Required work:
Using the entries below, write out the line with "[980,302,1190,322] Mining (location-specific", the line with "(400, 220) none", and every line in between, exactly as each is written.

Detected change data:
___
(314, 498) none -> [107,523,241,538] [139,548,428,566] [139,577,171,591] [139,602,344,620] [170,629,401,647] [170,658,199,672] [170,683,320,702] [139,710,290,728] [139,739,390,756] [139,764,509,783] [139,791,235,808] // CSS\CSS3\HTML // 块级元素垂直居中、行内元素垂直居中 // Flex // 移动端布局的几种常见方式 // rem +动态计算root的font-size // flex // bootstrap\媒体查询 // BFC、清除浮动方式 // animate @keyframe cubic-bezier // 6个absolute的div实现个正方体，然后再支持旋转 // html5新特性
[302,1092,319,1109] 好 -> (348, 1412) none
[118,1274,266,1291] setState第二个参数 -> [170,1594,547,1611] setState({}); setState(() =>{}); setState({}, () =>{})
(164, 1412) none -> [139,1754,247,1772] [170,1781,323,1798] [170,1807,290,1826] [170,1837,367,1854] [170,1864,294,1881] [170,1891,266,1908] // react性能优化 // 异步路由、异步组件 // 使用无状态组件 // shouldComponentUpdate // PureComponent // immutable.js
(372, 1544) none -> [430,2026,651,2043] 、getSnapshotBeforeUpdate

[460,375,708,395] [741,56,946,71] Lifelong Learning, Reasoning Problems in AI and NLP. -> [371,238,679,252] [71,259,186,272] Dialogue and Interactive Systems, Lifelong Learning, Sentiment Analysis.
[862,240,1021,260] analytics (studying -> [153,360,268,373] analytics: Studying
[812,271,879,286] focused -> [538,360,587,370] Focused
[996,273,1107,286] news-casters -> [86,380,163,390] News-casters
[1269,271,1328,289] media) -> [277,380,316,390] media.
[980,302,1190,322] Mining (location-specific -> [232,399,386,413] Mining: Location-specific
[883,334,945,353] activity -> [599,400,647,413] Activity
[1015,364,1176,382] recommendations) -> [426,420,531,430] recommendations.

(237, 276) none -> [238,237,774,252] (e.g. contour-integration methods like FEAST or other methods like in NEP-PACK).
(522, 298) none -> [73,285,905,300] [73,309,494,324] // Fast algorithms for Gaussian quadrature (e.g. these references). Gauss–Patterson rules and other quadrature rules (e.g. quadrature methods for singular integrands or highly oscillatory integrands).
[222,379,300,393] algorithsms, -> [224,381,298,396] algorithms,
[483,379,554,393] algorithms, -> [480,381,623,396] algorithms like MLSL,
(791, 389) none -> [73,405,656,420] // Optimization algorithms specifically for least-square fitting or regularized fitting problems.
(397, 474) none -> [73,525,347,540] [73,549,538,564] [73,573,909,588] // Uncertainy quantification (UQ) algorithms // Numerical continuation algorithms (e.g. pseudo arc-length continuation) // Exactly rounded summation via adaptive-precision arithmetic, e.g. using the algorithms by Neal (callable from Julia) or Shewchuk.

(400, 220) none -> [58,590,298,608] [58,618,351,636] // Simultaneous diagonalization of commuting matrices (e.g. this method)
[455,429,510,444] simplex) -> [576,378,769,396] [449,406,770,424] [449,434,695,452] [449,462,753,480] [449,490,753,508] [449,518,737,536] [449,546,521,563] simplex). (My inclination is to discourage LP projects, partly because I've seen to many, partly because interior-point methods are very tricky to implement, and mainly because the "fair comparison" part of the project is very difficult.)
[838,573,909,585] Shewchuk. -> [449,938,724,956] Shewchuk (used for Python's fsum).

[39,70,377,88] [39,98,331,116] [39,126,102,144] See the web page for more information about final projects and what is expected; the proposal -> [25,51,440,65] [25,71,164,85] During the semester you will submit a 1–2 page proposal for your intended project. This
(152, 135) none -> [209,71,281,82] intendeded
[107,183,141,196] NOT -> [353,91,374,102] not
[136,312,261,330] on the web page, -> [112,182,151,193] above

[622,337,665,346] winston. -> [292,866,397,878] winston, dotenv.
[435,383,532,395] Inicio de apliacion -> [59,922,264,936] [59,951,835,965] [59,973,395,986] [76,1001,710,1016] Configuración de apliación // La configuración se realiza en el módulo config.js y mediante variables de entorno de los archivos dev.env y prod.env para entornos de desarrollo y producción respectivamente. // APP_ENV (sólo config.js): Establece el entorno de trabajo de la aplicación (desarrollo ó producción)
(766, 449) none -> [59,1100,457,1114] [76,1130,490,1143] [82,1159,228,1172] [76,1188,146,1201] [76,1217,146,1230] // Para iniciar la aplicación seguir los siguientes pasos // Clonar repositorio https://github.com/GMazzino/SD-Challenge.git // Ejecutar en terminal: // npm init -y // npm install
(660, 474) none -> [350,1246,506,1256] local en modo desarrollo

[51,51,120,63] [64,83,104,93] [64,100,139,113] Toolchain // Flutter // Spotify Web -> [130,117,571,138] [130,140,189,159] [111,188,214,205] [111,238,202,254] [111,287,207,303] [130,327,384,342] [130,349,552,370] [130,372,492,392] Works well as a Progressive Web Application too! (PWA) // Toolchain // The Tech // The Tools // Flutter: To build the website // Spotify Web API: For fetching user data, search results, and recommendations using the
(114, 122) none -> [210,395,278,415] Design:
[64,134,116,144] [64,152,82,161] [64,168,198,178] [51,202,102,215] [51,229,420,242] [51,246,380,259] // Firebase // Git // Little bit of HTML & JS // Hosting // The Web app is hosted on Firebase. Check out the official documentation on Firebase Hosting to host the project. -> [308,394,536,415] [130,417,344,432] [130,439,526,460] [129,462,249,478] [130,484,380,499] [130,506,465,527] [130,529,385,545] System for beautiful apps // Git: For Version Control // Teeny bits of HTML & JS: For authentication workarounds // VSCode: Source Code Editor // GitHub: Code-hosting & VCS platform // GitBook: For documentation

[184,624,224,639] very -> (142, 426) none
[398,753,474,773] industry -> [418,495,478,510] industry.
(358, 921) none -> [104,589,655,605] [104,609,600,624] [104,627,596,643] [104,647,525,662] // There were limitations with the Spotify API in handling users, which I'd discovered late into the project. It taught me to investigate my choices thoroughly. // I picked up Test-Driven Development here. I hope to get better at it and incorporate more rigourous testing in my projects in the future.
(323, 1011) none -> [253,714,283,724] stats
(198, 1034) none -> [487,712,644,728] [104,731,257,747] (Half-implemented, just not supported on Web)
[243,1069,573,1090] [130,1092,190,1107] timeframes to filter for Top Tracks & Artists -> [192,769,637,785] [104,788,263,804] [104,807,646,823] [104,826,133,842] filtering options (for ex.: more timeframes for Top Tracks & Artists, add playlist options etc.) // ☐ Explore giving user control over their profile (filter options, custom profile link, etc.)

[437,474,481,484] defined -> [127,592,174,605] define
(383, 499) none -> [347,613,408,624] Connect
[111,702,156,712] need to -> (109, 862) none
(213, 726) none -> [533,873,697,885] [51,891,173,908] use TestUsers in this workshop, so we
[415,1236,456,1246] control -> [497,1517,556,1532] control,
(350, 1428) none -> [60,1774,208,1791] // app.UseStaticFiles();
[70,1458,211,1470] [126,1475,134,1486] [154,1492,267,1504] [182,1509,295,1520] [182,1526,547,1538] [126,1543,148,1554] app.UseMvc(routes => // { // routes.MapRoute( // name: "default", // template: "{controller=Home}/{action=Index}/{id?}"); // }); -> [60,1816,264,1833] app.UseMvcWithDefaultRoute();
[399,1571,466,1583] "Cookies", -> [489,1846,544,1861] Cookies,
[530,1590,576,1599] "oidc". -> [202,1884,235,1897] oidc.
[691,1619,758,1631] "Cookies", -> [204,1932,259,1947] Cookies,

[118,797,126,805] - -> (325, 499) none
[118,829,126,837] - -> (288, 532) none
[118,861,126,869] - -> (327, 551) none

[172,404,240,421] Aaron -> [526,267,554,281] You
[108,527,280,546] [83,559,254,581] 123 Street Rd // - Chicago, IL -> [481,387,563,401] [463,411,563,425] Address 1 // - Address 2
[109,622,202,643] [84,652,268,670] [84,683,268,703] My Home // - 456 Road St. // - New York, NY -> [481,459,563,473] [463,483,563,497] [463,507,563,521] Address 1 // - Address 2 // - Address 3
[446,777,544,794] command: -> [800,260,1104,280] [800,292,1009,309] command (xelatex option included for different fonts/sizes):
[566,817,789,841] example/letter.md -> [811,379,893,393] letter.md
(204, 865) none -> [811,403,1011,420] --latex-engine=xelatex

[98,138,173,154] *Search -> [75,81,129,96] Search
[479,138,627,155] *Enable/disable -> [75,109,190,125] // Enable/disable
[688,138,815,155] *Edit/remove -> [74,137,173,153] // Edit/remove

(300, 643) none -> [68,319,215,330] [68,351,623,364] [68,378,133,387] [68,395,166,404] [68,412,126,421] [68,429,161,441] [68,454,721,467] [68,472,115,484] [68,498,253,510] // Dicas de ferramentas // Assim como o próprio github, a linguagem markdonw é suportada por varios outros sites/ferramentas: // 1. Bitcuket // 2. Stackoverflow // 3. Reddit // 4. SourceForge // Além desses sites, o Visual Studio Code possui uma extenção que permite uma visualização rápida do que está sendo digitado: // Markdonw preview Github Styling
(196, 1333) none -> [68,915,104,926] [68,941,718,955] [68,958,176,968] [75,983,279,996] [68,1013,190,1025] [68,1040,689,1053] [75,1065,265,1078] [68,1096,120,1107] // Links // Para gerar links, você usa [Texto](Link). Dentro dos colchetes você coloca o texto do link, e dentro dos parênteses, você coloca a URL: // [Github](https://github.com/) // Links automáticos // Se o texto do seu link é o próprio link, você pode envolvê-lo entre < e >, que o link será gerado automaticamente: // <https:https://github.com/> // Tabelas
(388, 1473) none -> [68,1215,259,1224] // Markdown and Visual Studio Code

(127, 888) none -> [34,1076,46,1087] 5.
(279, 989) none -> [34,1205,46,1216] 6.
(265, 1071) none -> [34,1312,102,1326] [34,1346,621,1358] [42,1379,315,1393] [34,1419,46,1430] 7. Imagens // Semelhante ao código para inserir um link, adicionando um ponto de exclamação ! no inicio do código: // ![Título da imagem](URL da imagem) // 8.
___
Solution to the exercise:
[980,302,1190,322] Mining (location-specific -> [232,399,386,413] Mining: Location-specific
[883,334,945,353] activity -> [599,400,647,413] Activity
[1015,364,1176,382] recommendations) -> [426,420,531,430] recommendations.

(237, 276) none -> [238,237,774,252] (e.g. contour-integration methods like FEAST or other methods like in NEP-PACK).
(522, 298) none -> [73,285,905,300] [73,309,494,324] // Fast algorithms for Gaussian quadrature (e.g. these references). Gauss–Patterson rules and other quadrature rules (e.g. quadrature methods for singular integrands or highly oscillatory integrands).
[222,379,300,393] algorithsms, -> [224,381,298,396] algorithms,
[483,379,554,393] algorithms, -> [480,381,623,396] algorithms like MLSL,
(791, 389) none -> [73,405,656,420] // Optimization algorithms specifically for least-square fitting or regularized fitting problems.
(397, 474) none -> [73,525,347,540] [73,549,538,564] [73,573,909,588] // Uncertainy quantification (UQ) algorithms // Numerical continuation algorithms (e.g. pseudo arc-length continuation) // Exactly rounded summation via adaptive-precision arithmetic, e.g. using the algorithms by Neal (callable from Julia) or Shewchuk.

(400, 220) none -> [58,590,298,608] [58,618,351,636] // Simultaneous diagonalization of commuting matrices (e.g. this method)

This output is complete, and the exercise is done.